(EXTRACTED ENTRIES Opens)
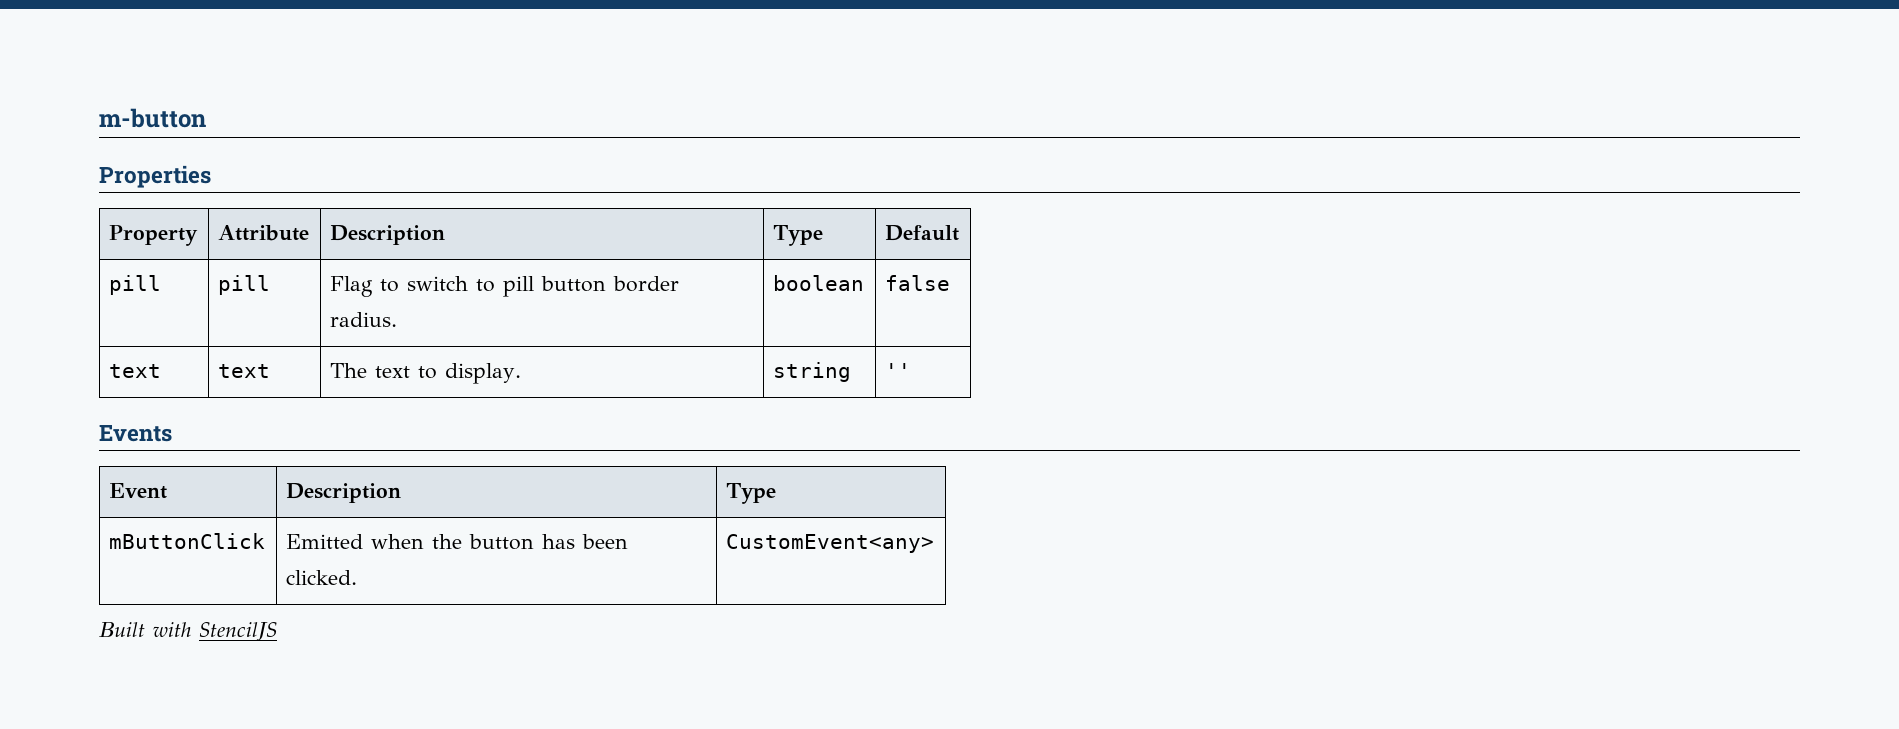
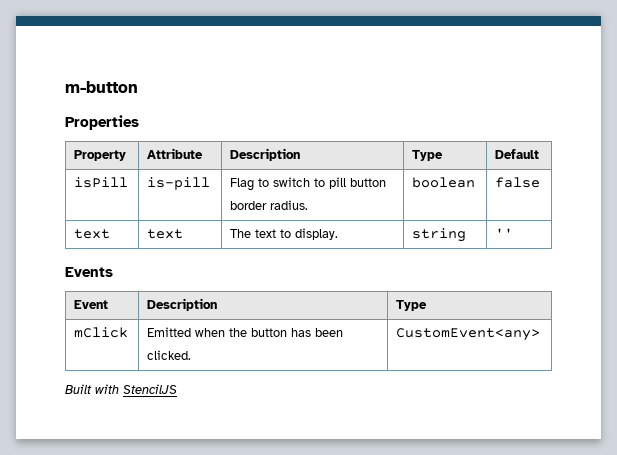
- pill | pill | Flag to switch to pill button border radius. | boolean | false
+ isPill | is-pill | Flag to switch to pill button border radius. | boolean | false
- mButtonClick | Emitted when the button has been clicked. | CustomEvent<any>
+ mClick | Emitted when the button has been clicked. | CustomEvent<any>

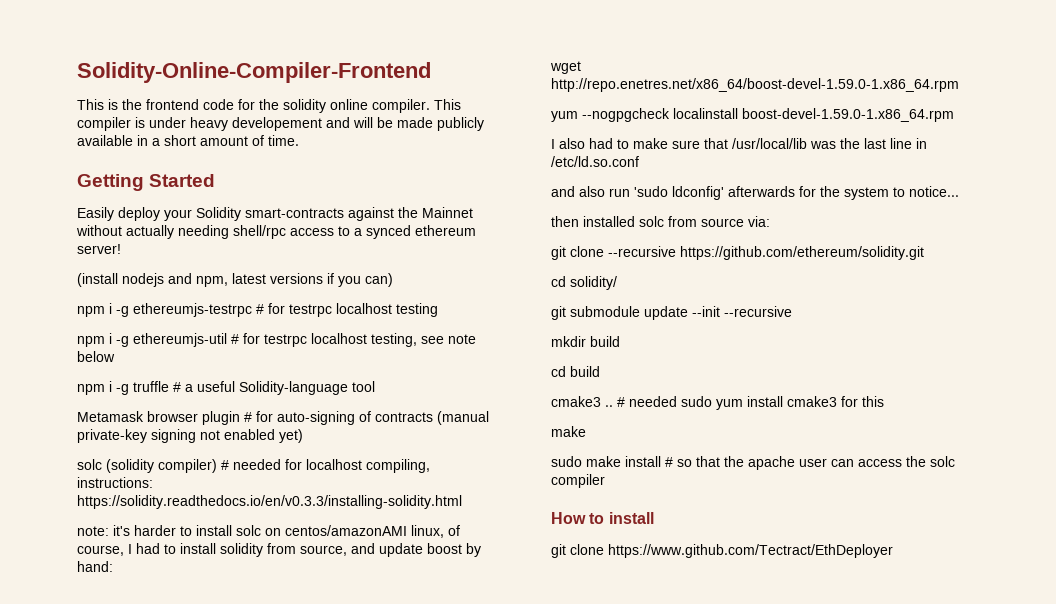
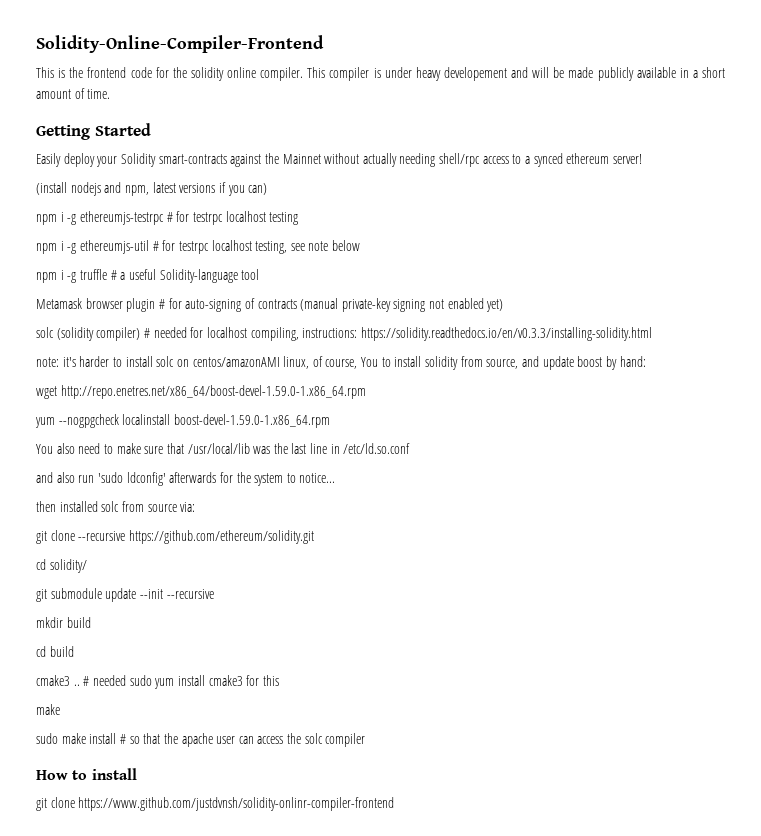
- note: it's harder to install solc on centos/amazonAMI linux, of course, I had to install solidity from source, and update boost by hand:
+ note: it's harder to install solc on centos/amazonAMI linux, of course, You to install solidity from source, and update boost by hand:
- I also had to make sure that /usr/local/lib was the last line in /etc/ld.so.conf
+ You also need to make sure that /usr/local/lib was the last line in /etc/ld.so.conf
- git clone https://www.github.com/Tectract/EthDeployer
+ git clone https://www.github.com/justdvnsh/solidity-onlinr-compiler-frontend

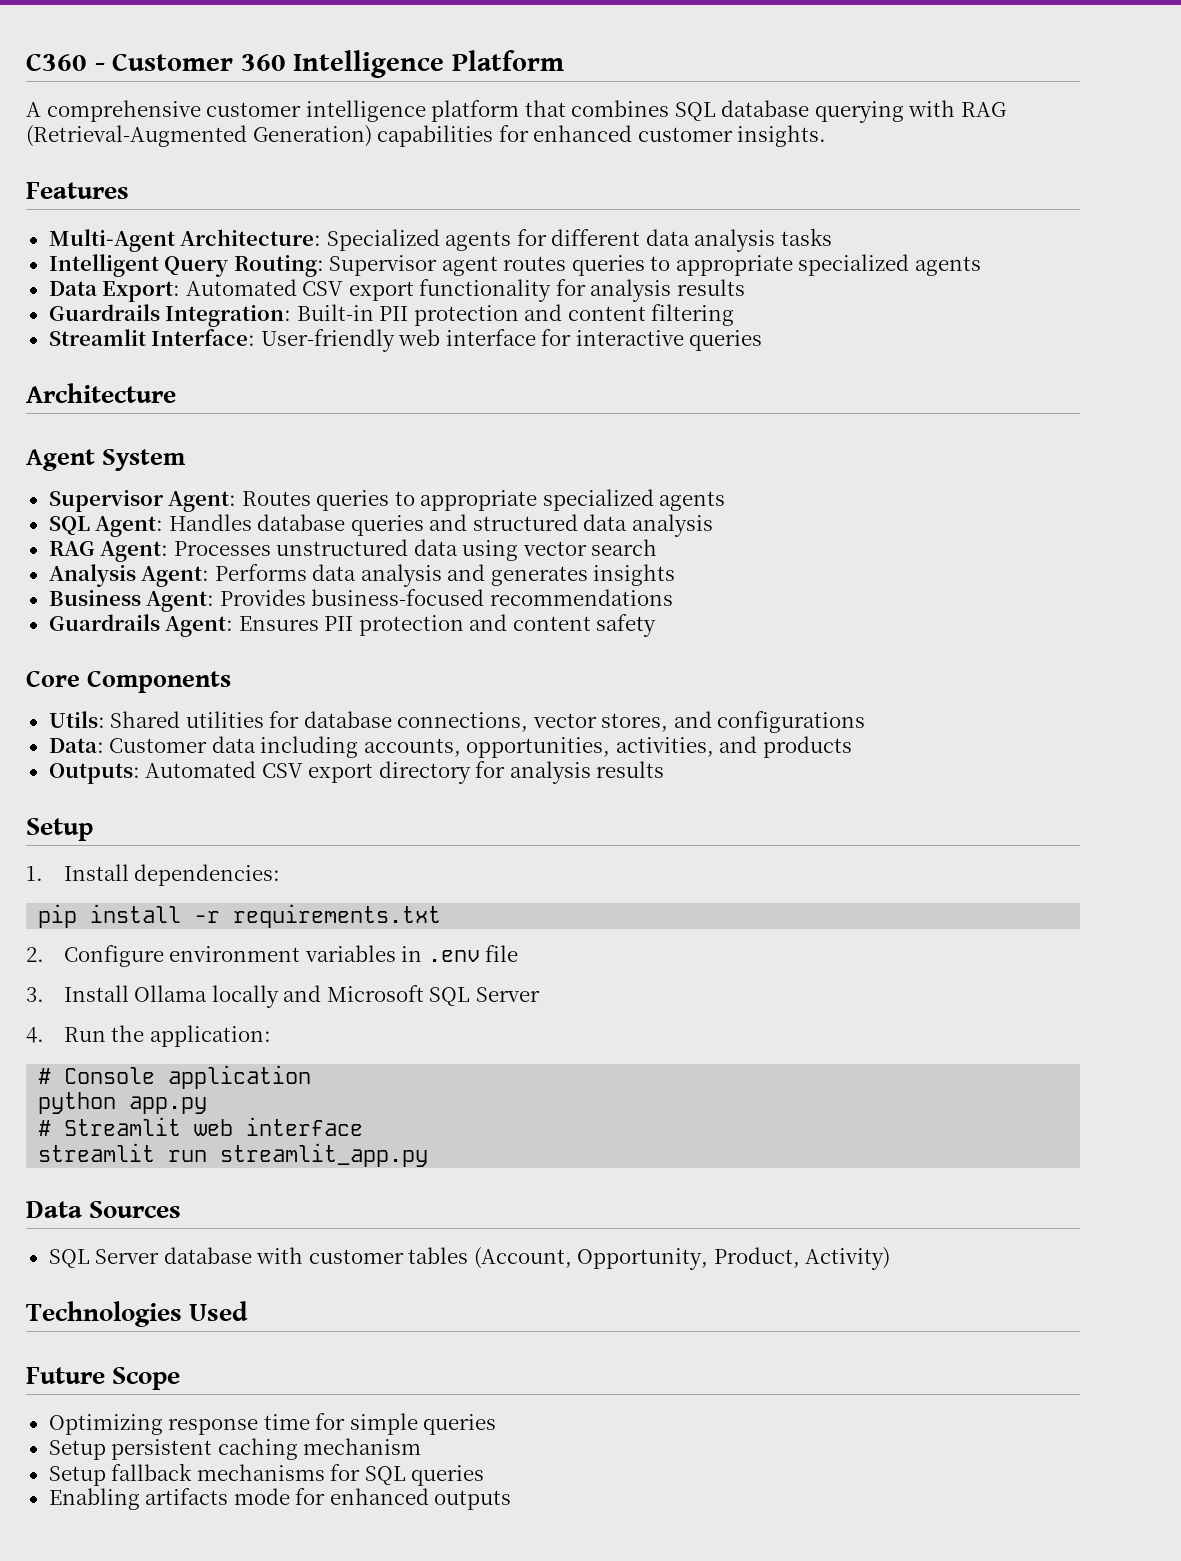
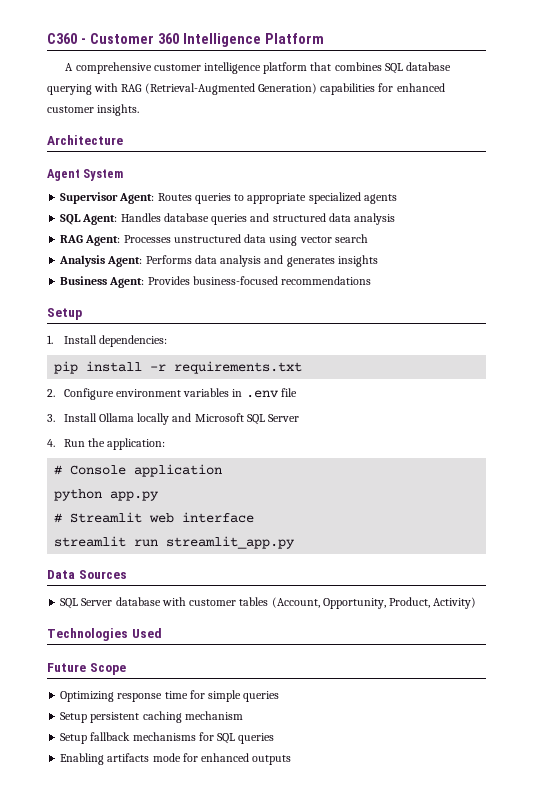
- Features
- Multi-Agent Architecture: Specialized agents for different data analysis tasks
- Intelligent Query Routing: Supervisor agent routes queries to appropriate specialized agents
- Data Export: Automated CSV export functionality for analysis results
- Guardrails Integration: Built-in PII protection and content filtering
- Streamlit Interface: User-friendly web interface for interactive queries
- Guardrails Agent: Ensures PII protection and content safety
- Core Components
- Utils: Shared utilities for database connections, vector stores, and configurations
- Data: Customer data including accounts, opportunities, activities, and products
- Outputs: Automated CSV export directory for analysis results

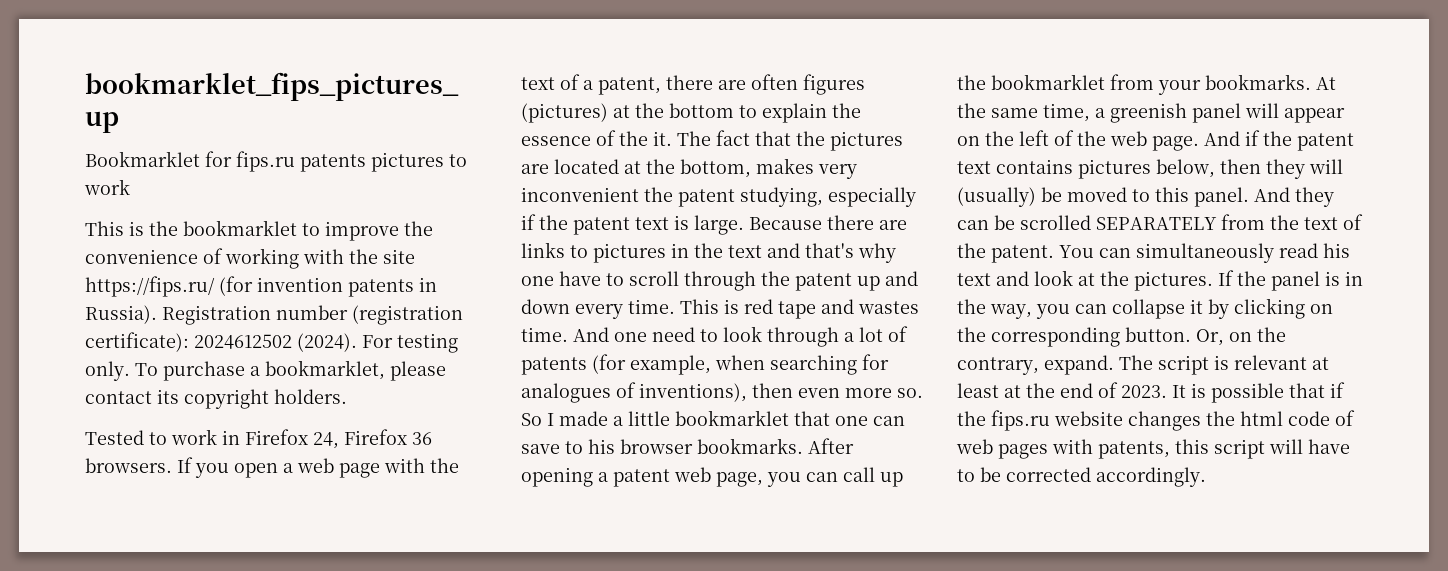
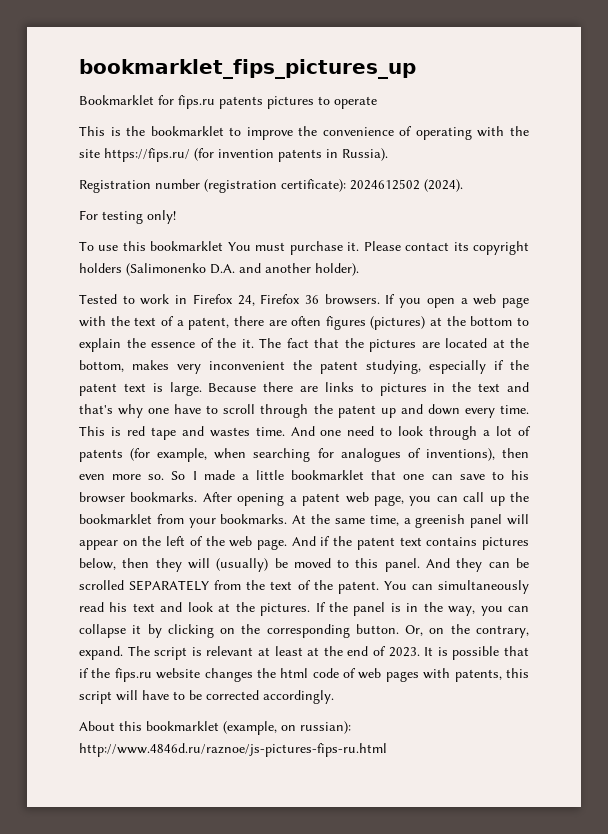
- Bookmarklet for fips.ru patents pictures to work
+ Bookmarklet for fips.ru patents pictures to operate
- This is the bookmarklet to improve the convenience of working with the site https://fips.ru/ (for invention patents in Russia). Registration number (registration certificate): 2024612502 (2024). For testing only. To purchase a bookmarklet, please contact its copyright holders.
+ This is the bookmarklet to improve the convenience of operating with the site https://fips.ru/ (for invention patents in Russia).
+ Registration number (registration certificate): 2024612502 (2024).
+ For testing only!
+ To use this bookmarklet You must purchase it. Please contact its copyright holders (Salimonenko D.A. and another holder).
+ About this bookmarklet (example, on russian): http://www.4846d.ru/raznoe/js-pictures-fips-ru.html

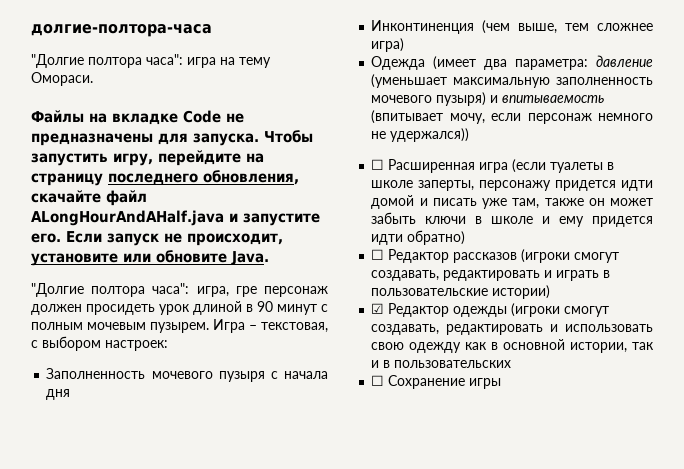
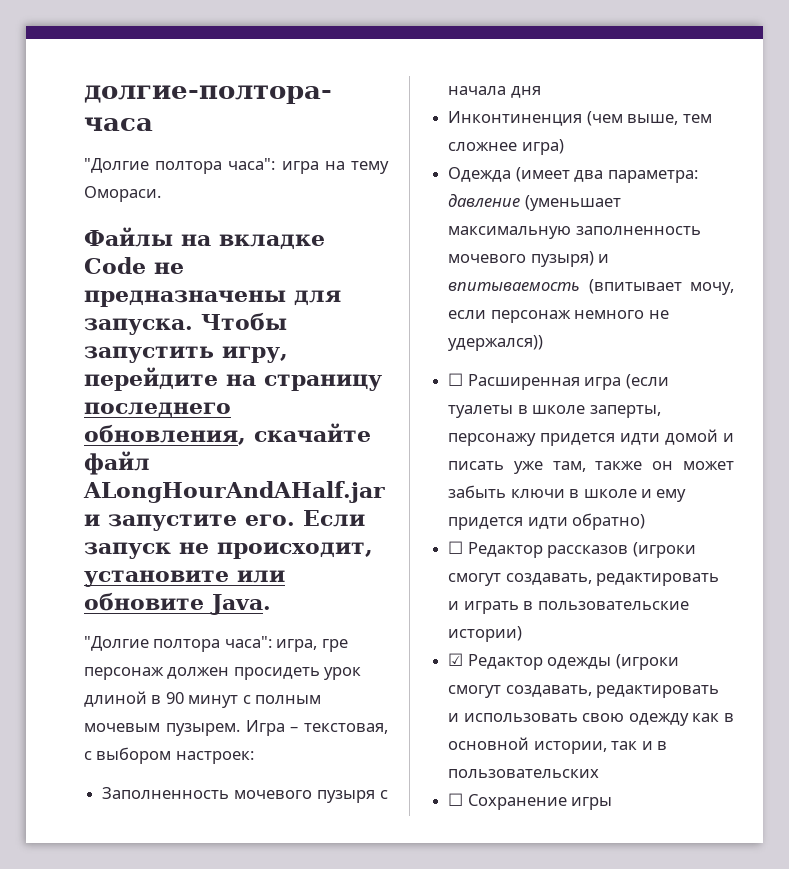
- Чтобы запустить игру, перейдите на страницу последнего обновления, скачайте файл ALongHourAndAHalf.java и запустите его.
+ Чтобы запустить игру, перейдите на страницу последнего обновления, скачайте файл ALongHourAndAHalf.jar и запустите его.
(EXTRACTED ENTRIES Closes)
AIM OF THE TASK → If a line in the data above contains "switch", return that line.

ANSWER TO THIS PROBLEM →
- pill | pill | Flag to switch to pill button border radius. | boolean | false
+ isPill | is-pill | Flag to switch to pill button border radius. | boolean | false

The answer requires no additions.